-- Requirement --
Please give back each line below unchanged; none of the pictures should appear.

====== Given information ======

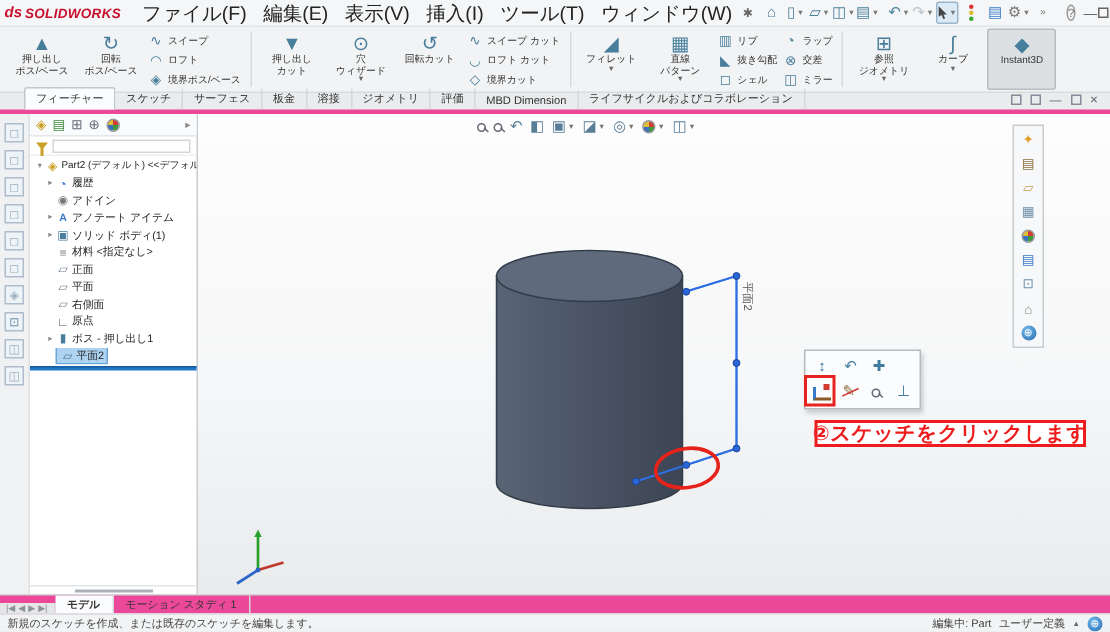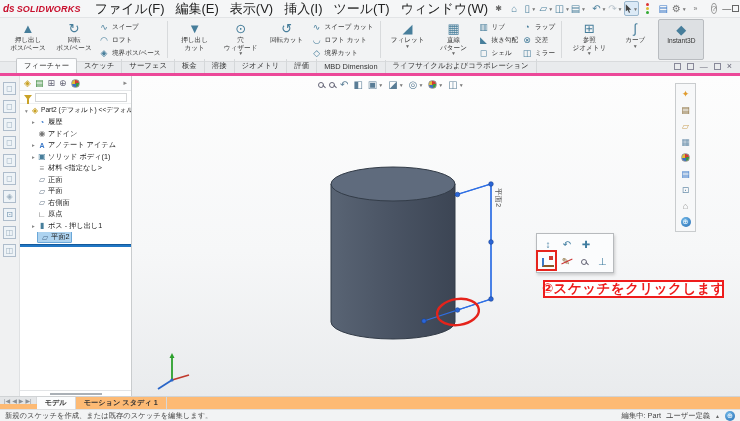--- a/index.html
+++ b/index.html
@@ -94,23 +94,23 @@
   .ann{position:absolute;background:#fff;border:2.2px solid #ee1c1c;color:#ee1c1c;font-weight:bold;font-size:13.5px;letter-spacing:.5px;display:flex;align-items:center;justify-content:center;white-space:nowrap;z-index:6;padding:1px 5px;}
   .ann1{left:292px;top:261px;width:182px;height:25px;}
   .ann2{left:411px;top:204px;width:181px;height:18px;}
 
   
   .taskstrip{position:absolute;right:44px;top:7px;width:21px;background:#f7f8f9;border:1px solid #c9ccce;display:flex;flex-direction:column;align-items:center;gap:3px;padding:3px 0;z-index:3;}
   .tsic{width:14px;height:13px;display:flex;align-items:center;justify-content:center;font-size:9px;}
   .globe{width:10px;height:10px;border-radius:50%;background:radial-gradient(circle at 35% 30%,#6fb7e8,#2a6fb4);color:#fff;font-size:7px;display:flex;align-items:center;justify-content:center;}
 
   
-  .modeltabs{position:absolute;left:0;top:396px;width:740px;height:13px;background:#fdba74;border-top:1px solid #d0d3d5;display:flex;align-items:flex-start;}
+  .modeltabs{position:absolute;left:0;top:396px;width:740px;height:13px;background:#ec4899;border-top:1px solid #d0d3d5;display:flex;align-items:flex-end;}
   .navarrows{display:flex;align-items:center;gap:2px;padding:0 4px;color:#8a9096;font-size:6px;border-right:1px solid #d6d8da;background:#e4e6e8;}
-  .mtab{font-size:7.2px;padding:1px 8px;display:flex;align-items:center;border-right:1px solid #d6d8da;color:#333;font-weight:bold;}
+  .mtab{font-size:7.2px;padding:1px 8px;display:flex;align-items:center;border-right:1px solid #d6d8da;color:#333;}
   .mtab.active{background:#fbfcfd;font-weight:bold;}
   .statusbar{position:absolute;left:0;top:409px;width:740px;height:12px;background:#f2f3f4;border-top:1px solid #dddfe1;display:flex;align-items:center;padding:0 5px;font-size:7.3px;color:#444;justify-content:center;}
   .statusright{display:flex;align-items:center;gap:5px;margin-left:auto;}
   .statusbar .editing{}
 </style>
 </head>
 <body>
 
 <div class="titlebar">
   <span class="logomark">ds</span>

======

-- Solution --
--- a/index.html
+++ b/index.html
@@ -94,23 +94,23 @@
   .ann{position:absolute;background:#fff;border:2.2px solid #ee1c1c;color:#ee1c1c;font-weight:bold;font-size:13.5px;letter-spacing:.5px;display:flex;align-items:center;justify-content:center;white-space:nowrap;z-index:6;padding:1px 5px;}
   .ann1{left:292px;top:261px;width:182px;height:25px;}
   .ann2{left:411px;top:204px;width:181px;height:18px;}
 
   
   .taskstrip{position:absolute;right:44px;top:7px;width:21px;background:#f7f8f9;border:1px solid #c9ccce;display:flex;flex-direction:column;align-items:center;gap:3px;padding:3px 0;z-index:3;}
   .tsic{width:14px;height:13px;display:flex;align-items:center;justify-content:center;font-size:9px;}
   .globe{width:10px;height:10px;border-radius:50%;background:radial-gradient(circle at 35% 30%,#6fb7e8,#2a6fb4);color:#fff;font-size:7px;display:flex;align-items:center;justify-content:center;}
 
   
-  .modeltabs{position:absolute;left:0;top:396px;width:740px;height:13px;background:#fdba74;border-top:1px solid #d0d3d5;display:flex;align-items:flex-start;}
+  .modeltabs{position:absolute;left:0;top:396px;width:740px;height:13px;background:#ec4899;border-top:1px solid #d0d3d5;display:flex;align-items:flex-end;}
   .navarrows{display:flex;align-items:center;gap:2px;padding:0 4px;color:#8a9096;font-size:6px;border-right:1px solid #d6d8da;background:#e4e6e8;}
-  .mtab{font-size:7.2px;padding:1px 8px;display:flex;align-items:center;border-right:1px solid #d6d8da;color:#333;font-weight:bold;}
+  .mtab{font-size:7.2px;padding:1px 8px;display:flex;align-items:center;border-right:1px solid #d6d8da;color:#333;}
   .mtab.active{background:#fbfcfd;font-weight:bold;}
   .statusbar{position:absolute;left:0;top:409px;width:740px;height:12px;background:#f2f3f4;border-top:1px solid #dddfe1;display:flex;align-items:center;padding:0 5px;font-size:7.3px;color:#444;justify-content:center;}
   .statusright{display:flex;align-items:center;gap:5px;margin-left:auto;}
   .statusbar .editing{}
 </style>
 </head>
 <body>
 
 <div class="titlebar">
   <span class="logomark">ds</span>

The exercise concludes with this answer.